In the statement, which was released on the official Twitter account of the organization, the management also maintained that it has never manipulated the market and does not plan to do so in the near future.

“Upon learning about allegations of market manipulation made against us, we want to make our position regarding this critical subject matter clear. Binance has never traded against our users nor manipulated the market, and we never will.”

Furthermore, the statement noted that the organization places utmost importance on client experience and trading integrity.

“As our industry strengthens relations with regulators, we expect fewer FUD-peddlers and individuals with malicious intent, including the impersonation of Binance employees.

Binance reserves the right to take legal action to protect its interests and welcomes responsible whistle-blowing that protects the trust of our community.” 

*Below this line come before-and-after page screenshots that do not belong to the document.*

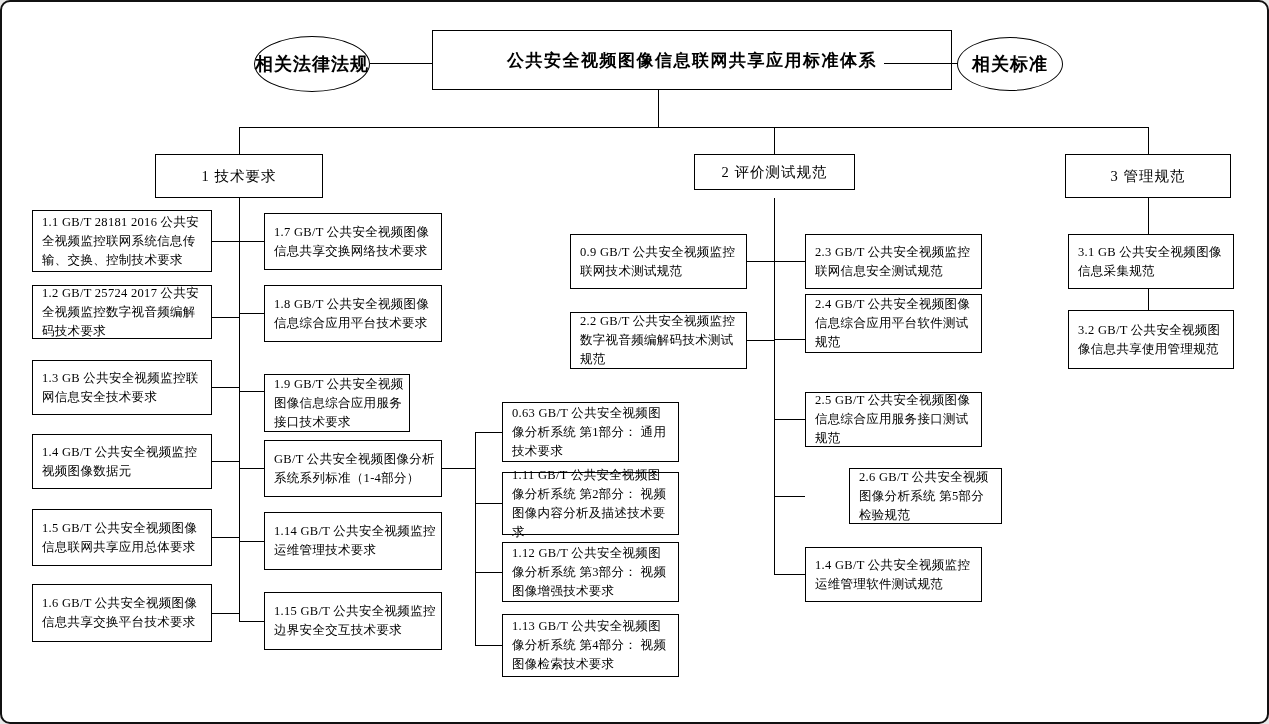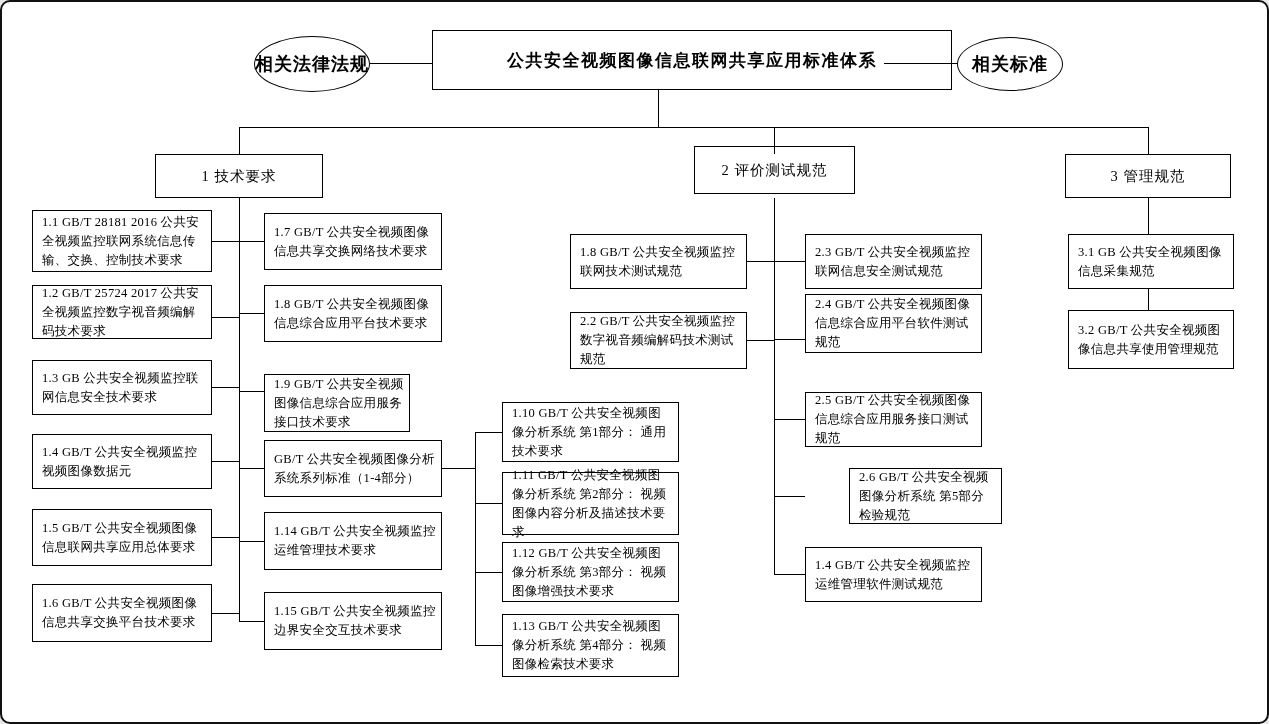"2 评价测试规范" div.hdr { height: 48px -> 36px; top: 144px -> 152px }
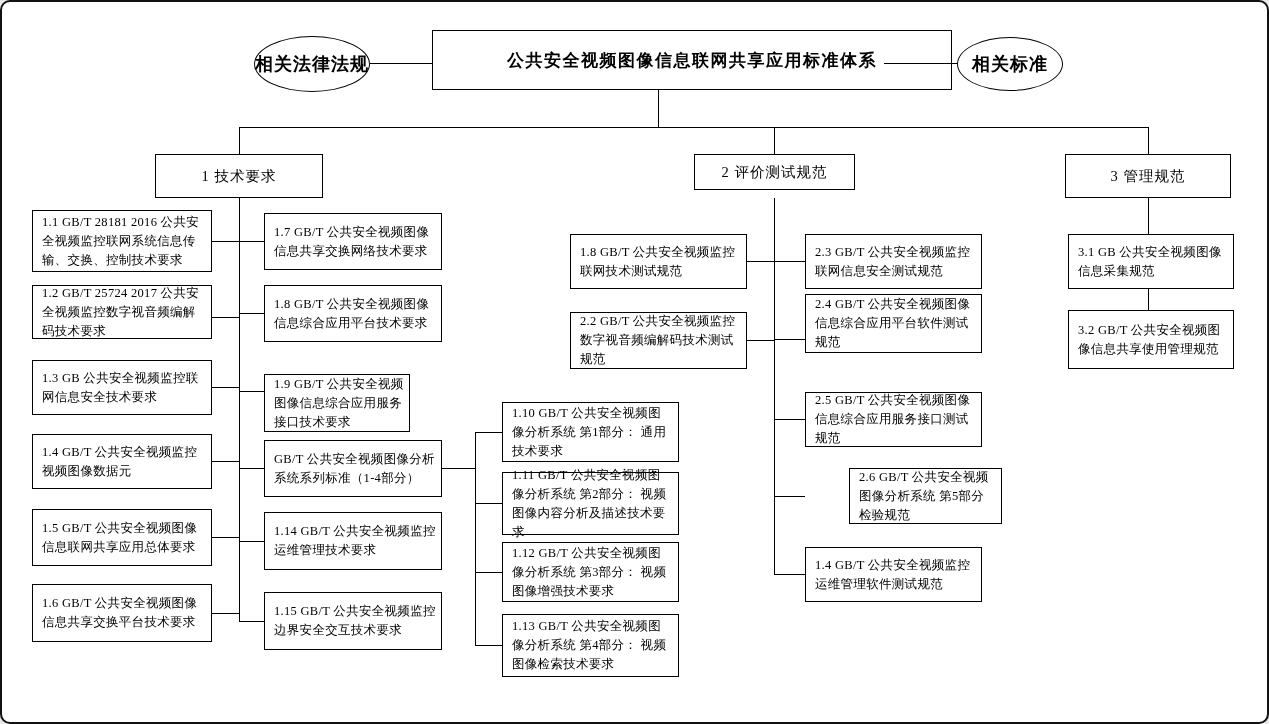"1.8 GB/T 公共安全视频监控联网技术测试规范" div.node { text: 1.8 -> 0.9 }
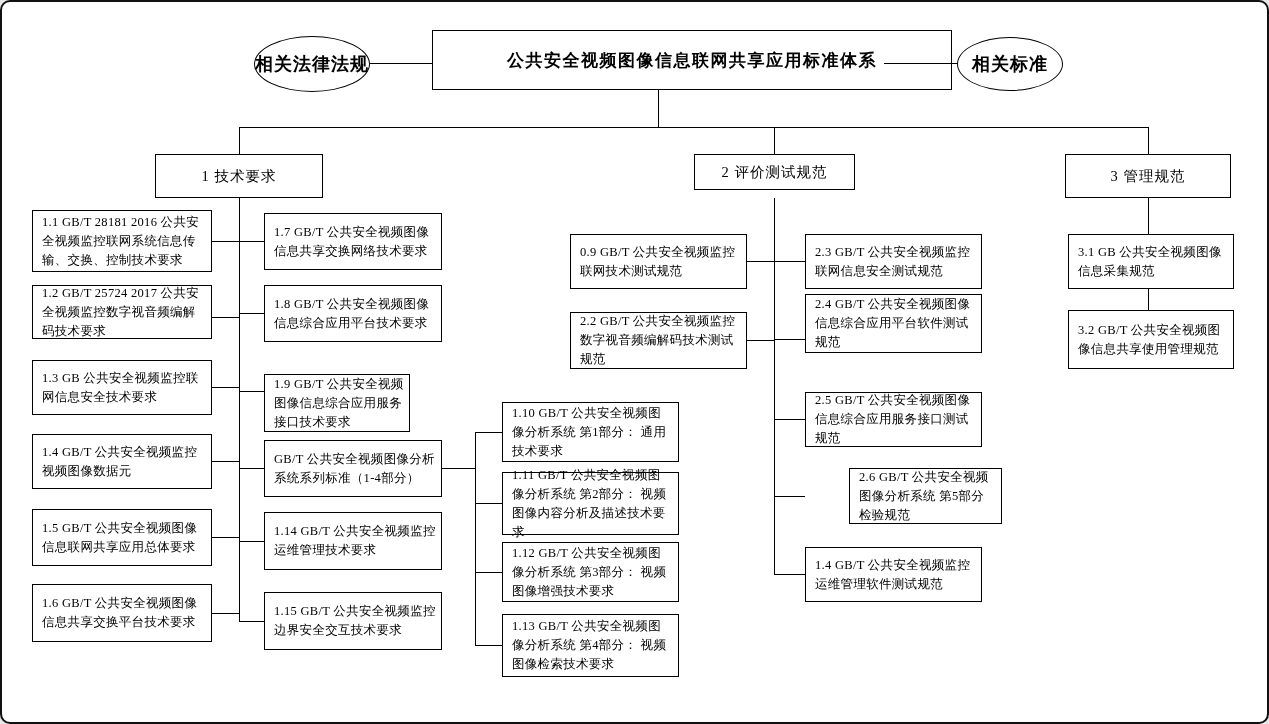"1.10 GB/T 公共安全视频图像分析系统 第1部分： 通用技术要求" div.node { text: 1.10 -> 0.63 }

Binance outages cause uproar

Binance became the target of what is set to become one of the largest International consumer arbitration cases history after a May 19 outage made it impossible for consumers to exit their positions on a day Bitcoin and Ethereum posted their biggest one-day drops since March 2020, with the entire crypto market losing roughly $1 trillion in value

Binance has experienced several outages over the years in times of heightened volatility for virtual currencies. That can be costly for traders, especially when prices are plunging.

And those losses can balloon to millions of dollars when investors make risky bets using leverage, or borrowed money, to augment trades — which, on Binance, is something users do often.

Binance recently cut the maximum leverage customers can take on futures — financial derivatives that oblige investors to buy an asset at an agreed-upon price at a later date — to 20 times from a previous limit of 125 times.